Federal agencies have only recently begun embracing the hacker crowd. When U.S. Department of Defense (DoD) director of futures exploration Jim Christy hosted his first Defcon "Meet the Fed" panel on 1999, he was one of two people onstage. At this week's Defcon, there may be several thousand federal employees in attendance, he said.
Federal government employees first started coming to Defcon to get information and build relationships from the hacker community, Christy said during an interview, but now it is becoming more acceptable to find new recruits at the show, despite its reputation as a subversive hacking conference. "The character of Defcon has changed over the years," he said in an interview. "Ninety-five percent of the people here are good guys."
And federal agencies have changed too, particularly since the terrorist attacks of Sept. 11, 2001, said Linton Wells II, the former CIO of the U.S. Department of Defense (DoD), now a research professor with the National Defense University in Washington D.C. "The federal government has engaged with a lot of people they wouldn't have even talked to before 9/11," he said.
Christy expects that a couple of hundred of this year's attendees will be recruited by federal agencies, but no one is recruiting more aggressively than the Air Force. "The Air Force has always been the leader in this area," he said.
Convertino's efforts reflect a government-wide effort to step up cyber-security recruiting.
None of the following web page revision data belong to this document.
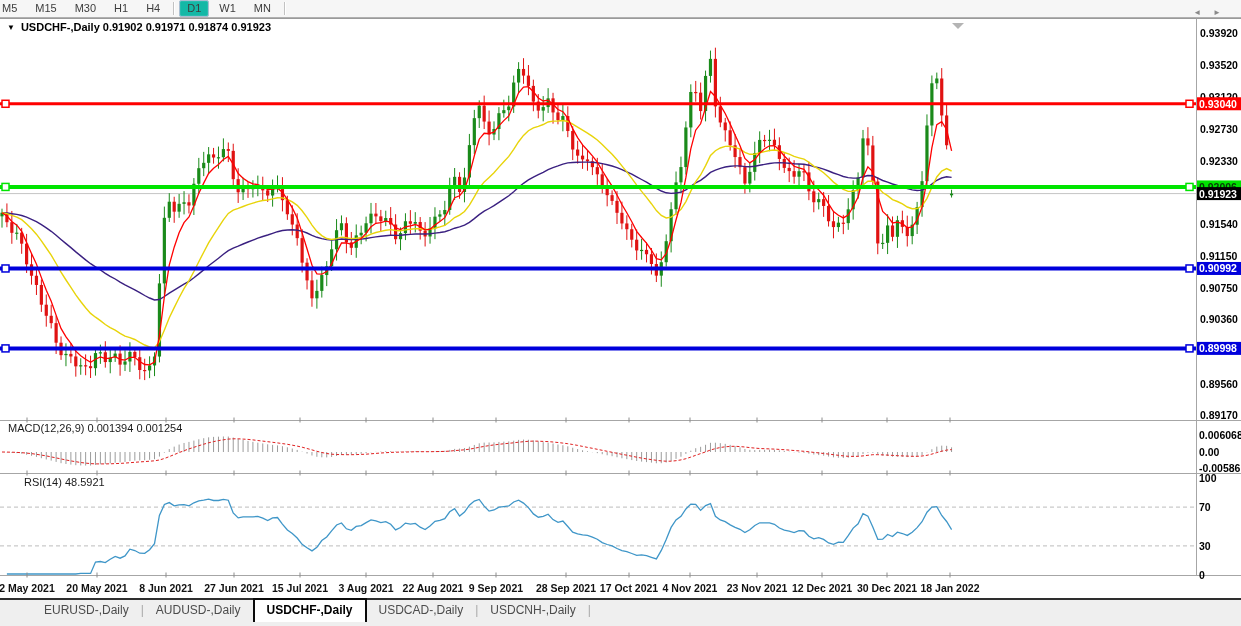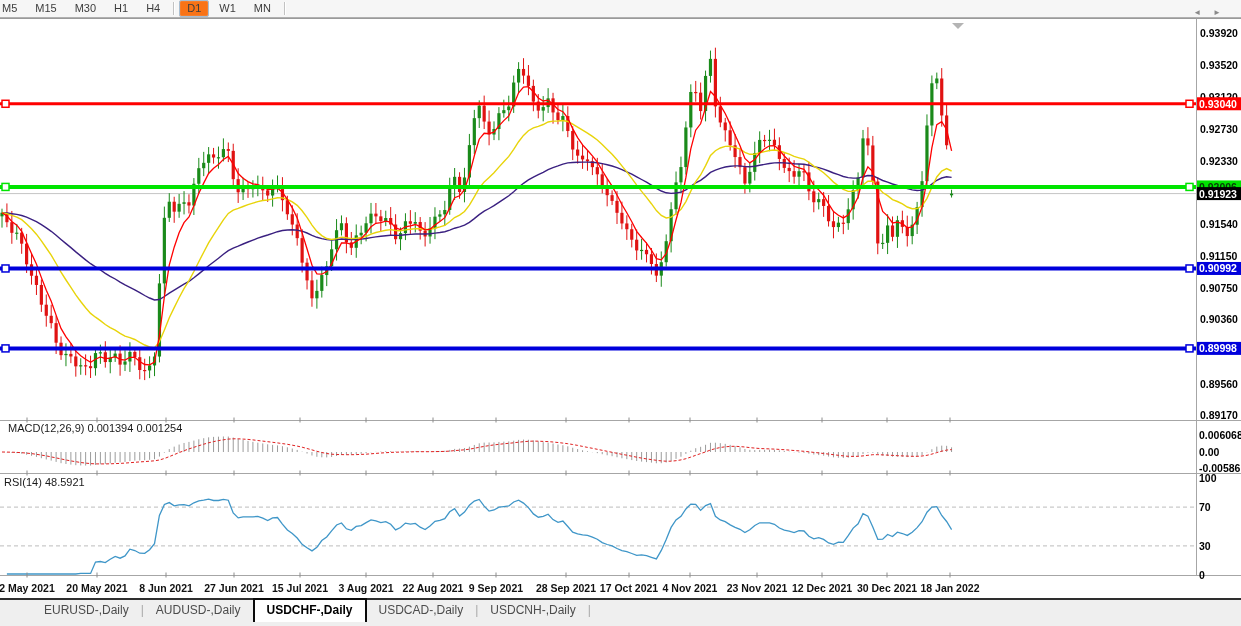"D1" .tf-btn.active { background: #f97316 -> #14b8a6 }
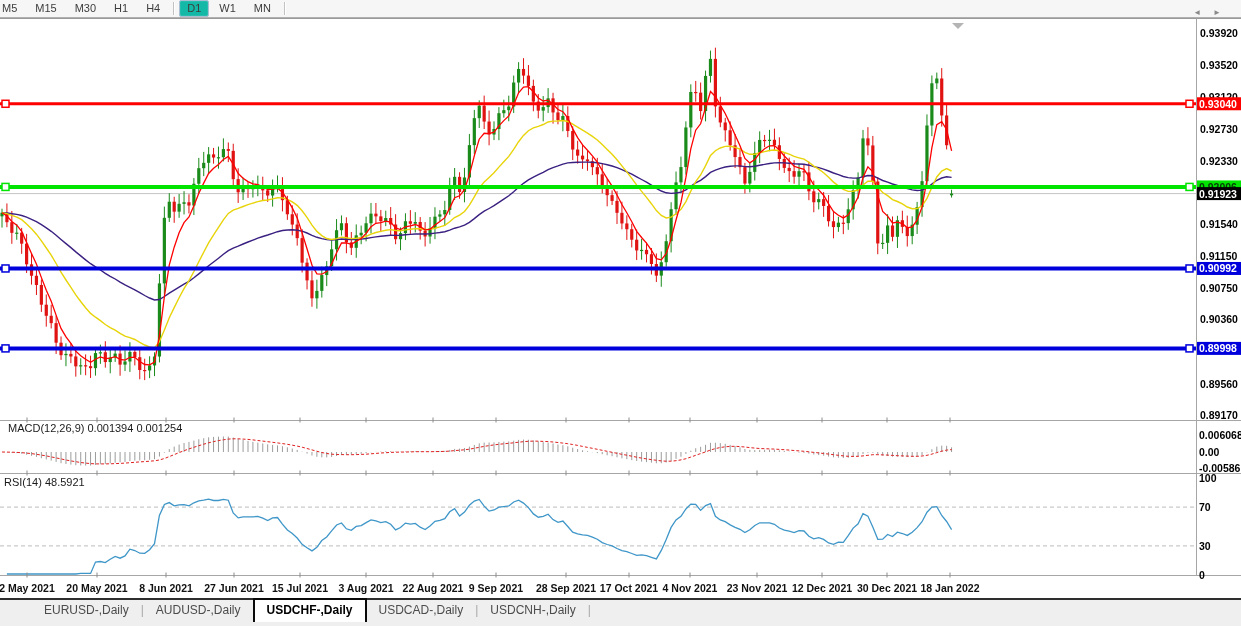"▼ USDCHF-,Daily 0.91902 0.91971 0.91874" div.overlay { html: none -> <div> <span>▼</span><span>USDCHF-,Daily</span>&nbsp;<span>0.91902 0.91971 0.91874 0.91923</span> </div> }
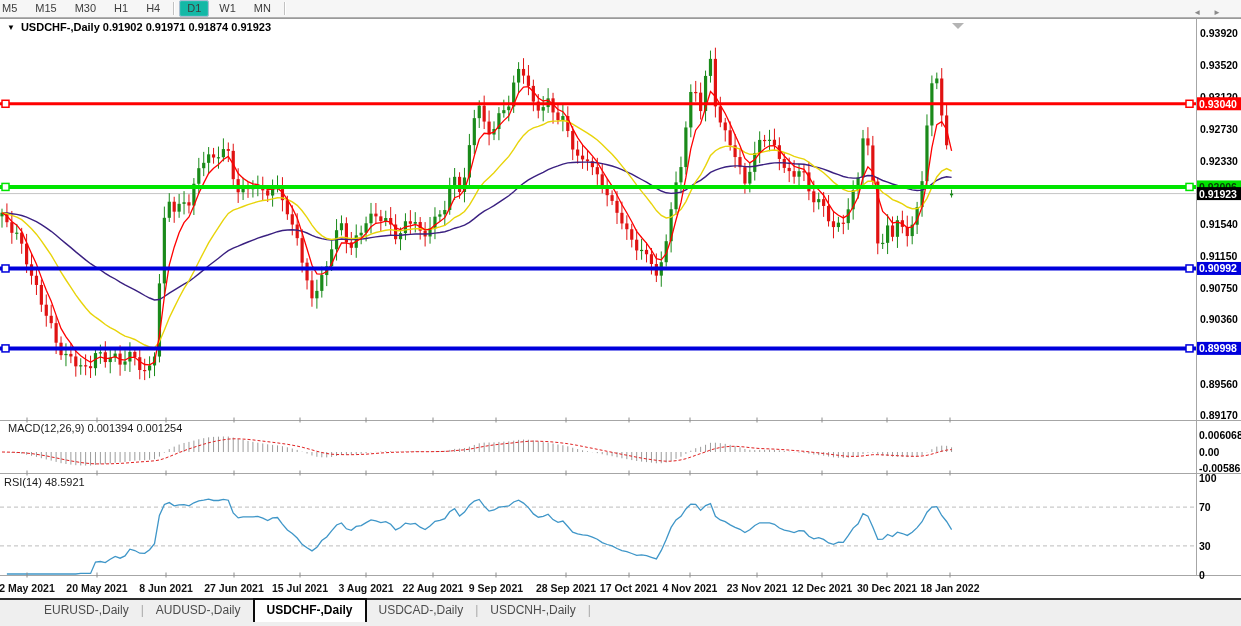"RSI(14) 48.5921" .rsi-label { left: 4px -> 24px }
On Monday, the DoD co-sponsored an effort to recruit 10,000 young computer through a series of cyber-contests, known as the U.S. Cyber Challenge
In an interview, Convertino said that by next year many of his recruits will have completed the hiring process and will be able to attend the conference and encourage others to enlist.
The federal government has long had a hard time attracting and keeping top computer security talent, even at the very top.
Although the Obama administration created a new high level cybersecurity advisor position earlier this year, it remains unfilled. According to a Forbes Magazine report, the job has already been turned down by several qualified candidates.
Cyber-security is becoming a hot-button issue, which means more congressional interference, and for people in the field more time spent responding to political pressures instead of real security threats.